BLOODY WEEK
Sorry
whose cops are these?
I’m still in line
to buy you bread.
All these ghosts
that clean the streets—
I barely made it home.
I step in an oilslick
and I have a little hope
that I set it on fire.
At least—
that the shooting resumes
tomorrow AM,
and when I call in sick,
Added up,
I’ll try to afford the future.
But I’ve got debts:
starting with a day long ago
when the planes streaked over.
They were blue angels—
from my father’s shoulders I watched
as they made everything blue:
the sky,
his windblown ski jacket,
the little ocean of stars in the flag’s corner.
I was a burning pinhole on the angel’s wing,
a blur of stripes that passed
with a shock and a roar.
That’s the first debit.
Others followed.
The day I first drove, and spun like a wheel on hot pavement.

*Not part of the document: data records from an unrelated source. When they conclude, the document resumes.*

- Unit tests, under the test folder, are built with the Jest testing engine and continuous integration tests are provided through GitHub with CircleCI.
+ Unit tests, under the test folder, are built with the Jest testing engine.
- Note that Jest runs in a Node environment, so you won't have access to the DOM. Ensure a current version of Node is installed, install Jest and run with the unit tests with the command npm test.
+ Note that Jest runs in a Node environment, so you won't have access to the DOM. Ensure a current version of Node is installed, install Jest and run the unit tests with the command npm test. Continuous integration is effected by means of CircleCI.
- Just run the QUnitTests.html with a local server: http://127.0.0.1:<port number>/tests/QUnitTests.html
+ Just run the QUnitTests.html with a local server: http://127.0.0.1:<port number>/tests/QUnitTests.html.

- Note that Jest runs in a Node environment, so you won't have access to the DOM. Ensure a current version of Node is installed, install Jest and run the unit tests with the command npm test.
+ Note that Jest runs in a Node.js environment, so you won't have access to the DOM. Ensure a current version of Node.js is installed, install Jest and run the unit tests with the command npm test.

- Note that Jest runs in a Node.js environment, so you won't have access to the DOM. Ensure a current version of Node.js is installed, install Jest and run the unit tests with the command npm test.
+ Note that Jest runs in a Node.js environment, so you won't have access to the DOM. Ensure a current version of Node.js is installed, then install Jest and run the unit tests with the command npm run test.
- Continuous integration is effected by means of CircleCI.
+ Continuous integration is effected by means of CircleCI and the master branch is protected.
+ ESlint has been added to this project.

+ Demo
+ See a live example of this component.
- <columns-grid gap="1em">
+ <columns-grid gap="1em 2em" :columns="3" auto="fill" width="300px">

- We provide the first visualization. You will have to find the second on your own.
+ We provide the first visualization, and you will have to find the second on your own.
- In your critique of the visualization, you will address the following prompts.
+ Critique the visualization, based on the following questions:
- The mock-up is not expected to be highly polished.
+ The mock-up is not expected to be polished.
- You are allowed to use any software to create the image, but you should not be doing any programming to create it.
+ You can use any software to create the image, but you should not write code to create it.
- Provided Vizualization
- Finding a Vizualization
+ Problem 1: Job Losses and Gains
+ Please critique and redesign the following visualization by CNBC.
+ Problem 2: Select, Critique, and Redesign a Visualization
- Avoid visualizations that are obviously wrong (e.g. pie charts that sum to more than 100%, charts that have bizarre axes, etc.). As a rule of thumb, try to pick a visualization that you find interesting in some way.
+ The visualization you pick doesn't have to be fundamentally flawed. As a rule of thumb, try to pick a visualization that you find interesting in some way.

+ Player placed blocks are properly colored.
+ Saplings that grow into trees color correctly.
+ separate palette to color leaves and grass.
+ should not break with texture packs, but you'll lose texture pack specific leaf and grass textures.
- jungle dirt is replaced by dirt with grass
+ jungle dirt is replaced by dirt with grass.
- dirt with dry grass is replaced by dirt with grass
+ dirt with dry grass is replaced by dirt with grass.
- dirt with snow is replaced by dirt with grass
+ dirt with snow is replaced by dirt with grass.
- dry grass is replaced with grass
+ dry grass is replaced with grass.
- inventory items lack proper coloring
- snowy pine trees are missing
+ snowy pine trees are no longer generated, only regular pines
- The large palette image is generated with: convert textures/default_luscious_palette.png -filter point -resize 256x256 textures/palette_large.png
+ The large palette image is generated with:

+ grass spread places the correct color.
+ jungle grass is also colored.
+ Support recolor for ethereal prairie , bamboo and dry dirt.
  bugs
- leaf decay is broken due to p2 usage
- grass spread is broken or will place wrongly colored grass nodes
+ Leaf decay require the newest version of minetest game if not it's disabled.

Sometime later I hummed like a freshly tuned string.
And a million others—
The statement delivered as a thousand streaks of red.
And then I lost more time
in trying
to pay it all back:
to catch the string, stop the wheel, let the star pass,
and live like a quiet, buried stone.
From underground, I conclude that the future is red.
Because later, older,
everything is red.
Accounts, overdrawn—
the cheap cloth I wear
that comes from far away.
The leaves (thank god) coming down a little late
or the soil around me.
This doesn’t solve the puzzle or balance the accounts
but the red is just there; saying:
this way to the light on the exit sign—
past the balance sheet of jubilee,
the ink-dried stamps on voided checks,
the ruddy fuel mix now fed to the rocket’s injector:
through the door, here is the blood of a martyr.
But let’s keep it simple:
If I had a budget, I’d put most of it towards red sand,
the part of me linking ground to sky,
the iron rich deltas of American excess
that I give you permission to pulverize
so long as you do it together.
If we don’t live to see it,
let it remind them of dust on Mars,
the very same that will greet them
at the lander’s door
with the placid silence
of a world without credit.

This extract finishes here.